We took the line of least resistance. To invest, build and plant, those were our obsessions. We went fast, faster, thinking we were going ahead - but we were, in fact, running away from the real problem.

"The monster was not only gaining upon us; it caught up . No sooner had we built a new school than it was too small. It was not mainly a matter of how many children could be crowded in, but hoe many had to be shut out. 

No sooner had we built a new hospital than there were 2,4 people waiting for every bed. Every agricultural project we started increased the clamour for more land settlement. New industries paying higher wages showed up the gulf between the favoured few and the discontented rest.

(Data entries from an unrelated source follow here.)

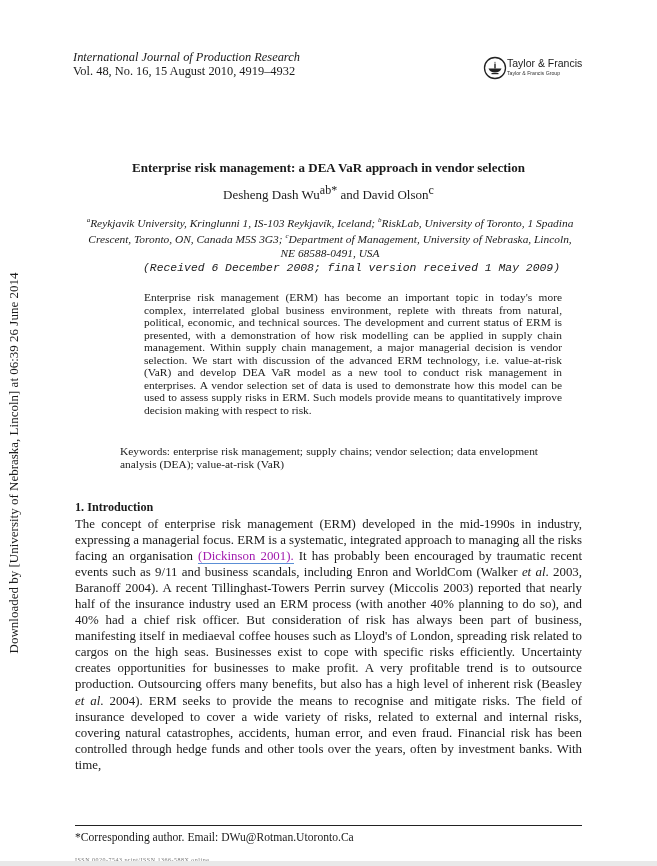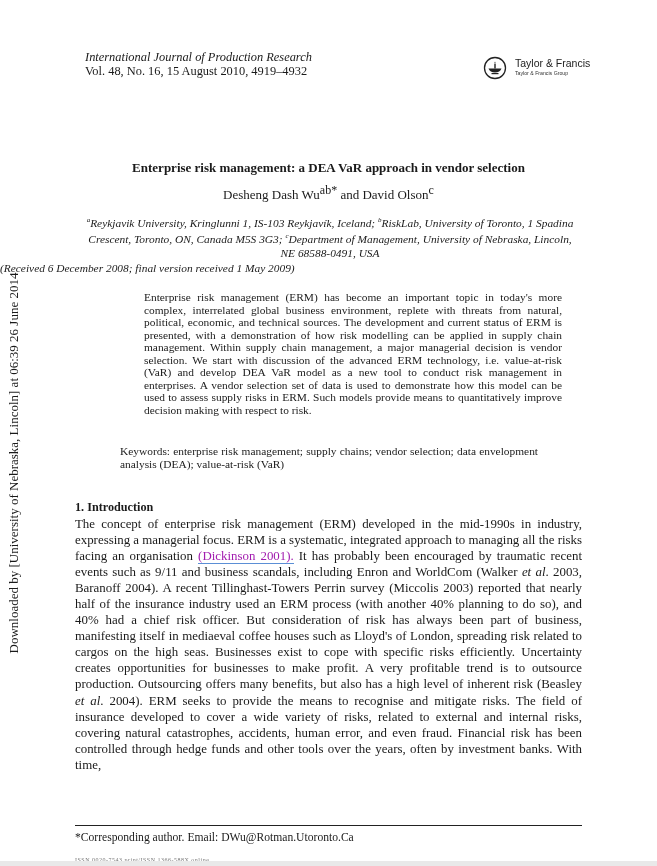--- a/index.html
+++ b/index.html
@@ -14,7 +14,7 @@
     font-size:13px; line-height:20px; white-space:nowrap; text-align:center;
     color:#1a1a1a;
   }
-  .journal { position:absolute; left:85px; top:50px; font-size:12.4px; line-height:14px;font-family:Liberation Serif, serif; }
+  .journal { position:absolute; left:73px; top:50px; font-size:12.4px; line-height:14px;font-family:Liberation Serif, serif; }
   .journal .name { font-style:italic; }
   .publisher { position:absolute; left:483px; top:56px; display:flex; align-items:center; gap:8px; }
   .publisher .logo { width:24px; height:24px; }

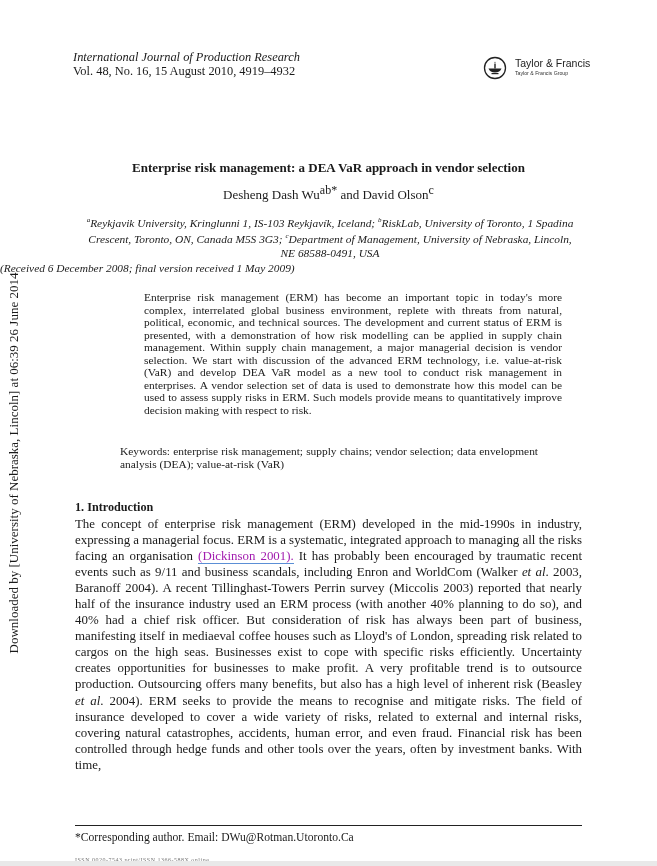--- a/index.html
+++ b/index.html
@@ -16,7 +16,7 @@
   }
   .journal { position:absolute; left:73px; top:50px; font-size:12.4px; line-height:14px;font-family:Liberation Serif, serif; }
   .journal .name { font-style:italic; }
-  .publisher { position:absolute; left:483px; top:56px; display:flex; align-items:center; gap:8px; }
+  .publisher { position:absolute; left:483px; top:56px; display:flex; align-items:center; gap:0; }
   .publisher .logo { width:24px; height:24px; }
   .publisher .pub-text { font-family:"Liberation Sans", sans-serif; line-height:10px; }
   .publisher .pub-name { font-size:10.5px; color:#222; }

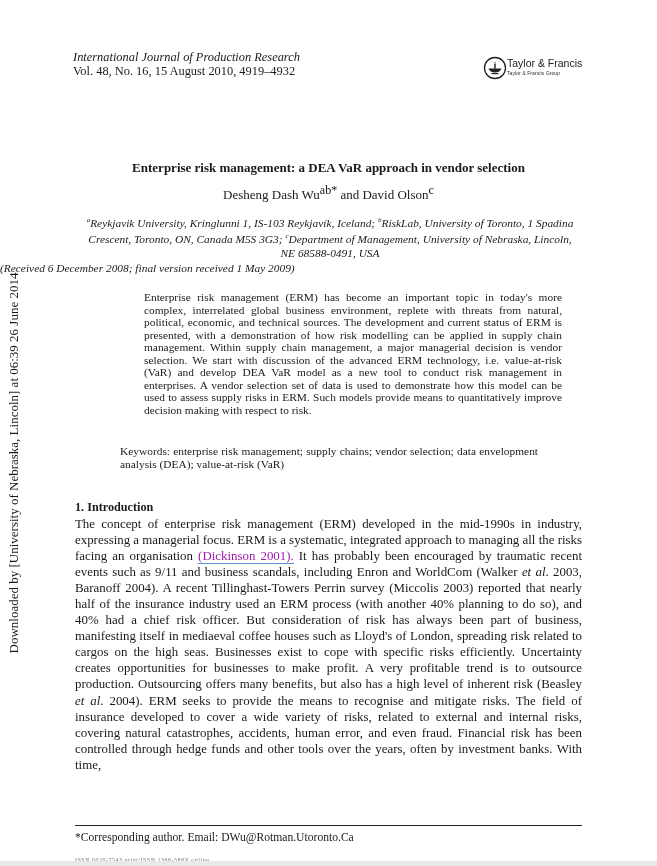--- a/index.html
+++ b/index.html
@@ -29,7 +29,7 @@
   .affil { position:absolute; left:80px; width:500px; top:214px; text-align:center;
     font-size:11.4px; font-style:italic; line-height:13.5px; }
   .affil sup { font-size:7px; }
-  .received { position:absolute; left:0; width:560px; top:262px; text-align:left; font-size:11.4px; }
+  .received { position:absolute; left:0; width:560px; top:262px; text-align:right; font-size:11.4px;font-family:Liberation Mono, monospace; }
   .received em { font-style:italic; }
 
   .abstract { position:absolute; left:120px; width:418px; top:291px; font-size:11.4px;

"Then the dreadful drift to the slums of our cities began where thousands of men, women and children lived in conditions of urban squalor, gained momentum.

"We see something like this going on in almost every developing country in the world.

"It finally dawned on us that if dealing with the problem of population was left too late, then all our economic and political achievements would be swept away like sand castles before the advancing tide."

Can South African political leaders also learn a clear lesson from experience? 

Every year we put off tackling population growth in a direct way is a year lost to the RDP.

From the Jordaan book

The Need to Act

"I have heard many men talk intelligently, even brilliantly about something, only to prove helpless when it comes to acting on what they believe. This need to act in time may point to the harshest single dilemma in our society. With many crucial problems, if action is delayed until its need is apparent to everyone it will be too late. To be evident to all, a danger must be top of us - out of hand in fact."

Bernard Baruch, adviser to presidents.